As for this Brooklyn mission, I’m surprising myself by handling the hard things. Meeting the fuckery head-on, facing it all down. Sometimes I forget how badass I am, how smart and wise I can be. Remnants of old insecurity and low self-worth feelings linger like fart fumes. The ghost of my past self—hovering, watching, hand-wringing. But I’m not her anymore. I must remember: I am not the woman I used to be.
I’m badass. Deadass. Unfuckwithable. Beautiful and Brilliant. The more I say it, the more I believe it, the truer it becomes.
Randomosity . . . .
Brooklyn—New York, in general—has become increasingly known for its potential danger. Travel blogs and advisories often warn visitors to be careful. I can’t speak for all Brooklynites. Nor can I speak for all black people. But I will never be afraid of navigating through Brooklyn. I grew up here. These are my people. Even the scary looking ones who—may or may not—pose a threat. Death and danger are constant lurkers in life, surrounding us no matter where we go across this planet. So what? Life is a jungle. It’s our shared reality as human beings.
I love traveling on the buses and subways. Hell yeah! Buses and subways are my shit. First, because it’s cheaper than taxis and I’m a frugal bitch. Second, I enjoy people watching. Nothing satisfies my writerly heart and general
nosinesscuriosity more than watching people. In a place like Brooklyn, I get to see hundreds—sometimes even thousands!—of people a day when I ride public transportation.I am thankful for the hard/traumatizing/horrific childhood conditions I grew up in. Having parents who were a little unhinged. I never thought I’d say that. Especially when I was in my early twenties, helpless in mental anguish and rage. But facts are facts: my childhood prepared me for the truth of life—for how hard it would get out here, for the inevitable cruelty of The World, for the unjustness. Oh how I used to envy the well-loved among us, how I used to wish I was raised in a “normal” family. Because I thought I was missing out on a better life with better people who might have been more loving and kept me safer. But then I wouldn’t be the person I am today. A girl who made it. I’m still alive. I like the person I’ve become. I cherish her. Sure, I’m still learning to be comfortable in my skin, still disentangling from years of self-loathing that seeped in via osmosis and propaganda. A work in progress, I’m still becoming. But overall, I’m grateful for all the hard bits. Because when thrilling moments happen and good days come, I lick and slurp at them like melted ice cream in summer heat. Surviving trauma made me more grateful.
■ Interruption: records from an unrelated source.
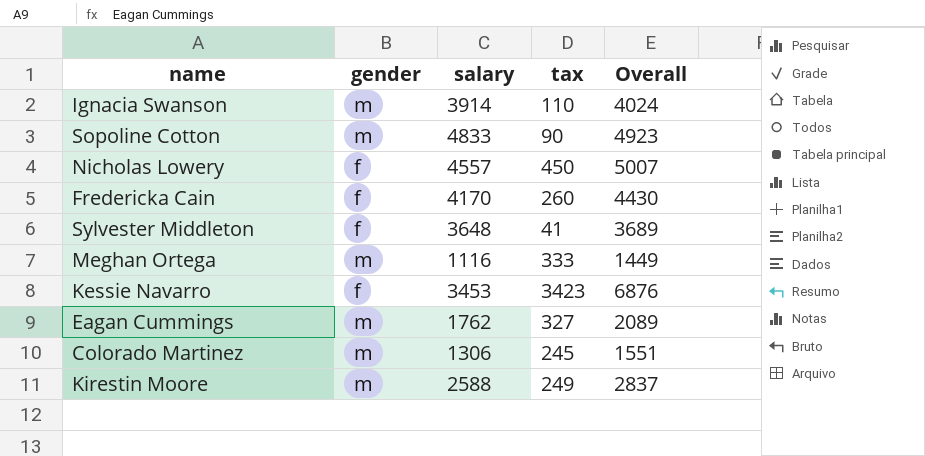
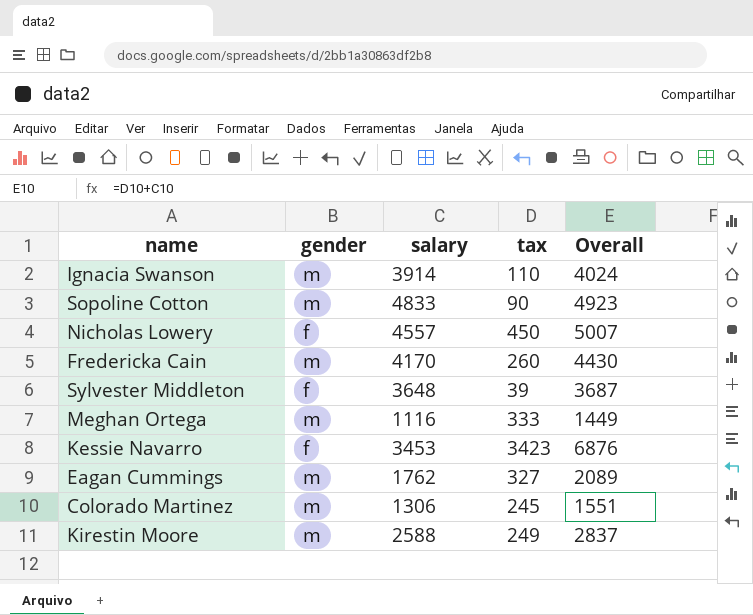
Fredericka Cain | gender: f -> m
Sylvester Middleton | tax: 41 -> 39
Sylvester Middleton | Overall: 3689 -> 3687

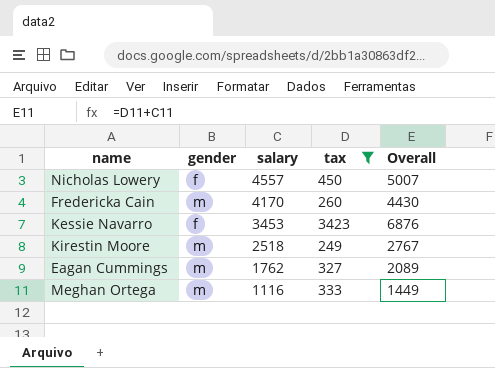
filter: none -> tax >= 249
row order: none -> salary descending
Kirestin Moore | salary: 2588 -> 2518
Kirestin Moore | Overall: 2837 -> 2767

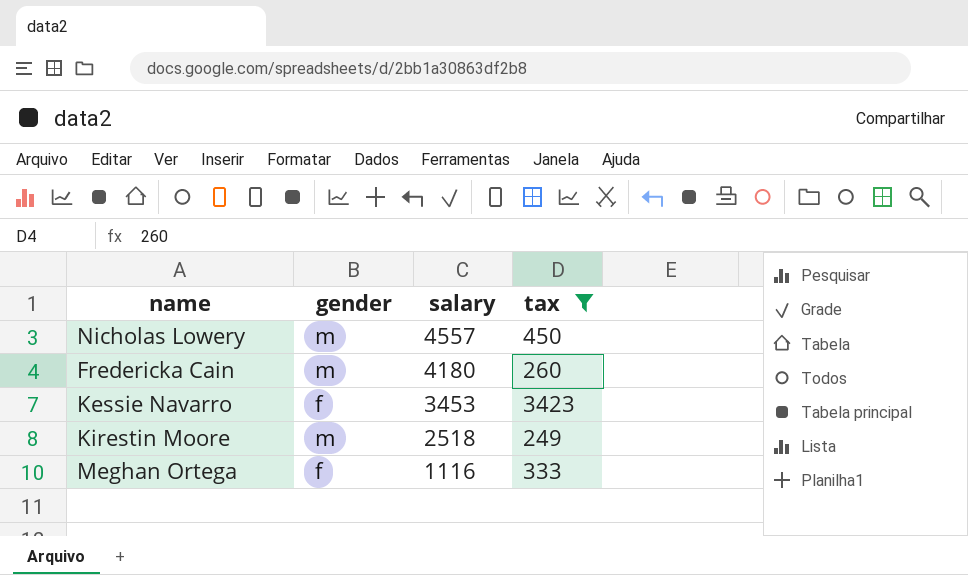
column Overall | formula: [salary] + [tax] -> none
row Eagan Cummings: m | 1762 | 327 | 2089 -> none
Nicholas Lowery | gender: f -> m
Fredericka Cain | salary: 4170 -> 4180
Meghan Ortega | gender: m -> f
There are specifics about this trip that I can’t write about (here). So I’m having to pick carefully around core developments the way one examines the detritus in a junk drawer. Searching for what to keep and what to discard. What gets written here and what gets withheld. The point is to keep showing up to the blank page, to keep writing.
On this trip, I am my best/truest self whenever I’m in Brooklyn, staying in the home of my childhood bestie (Cee). With Cee, I am—always!—free to be me. This forty-eight-year friendship has seen enough ups and downs to forge a practically unbreakable bond. On the other hand, when I am in New Jersey I stay with my sister. While we love each other with the basic connection made by bloodlines, our divergent lifestyles produce a formal politeness between us that often feels forced and awkward. I’m not my whole self when I’m in Jersey.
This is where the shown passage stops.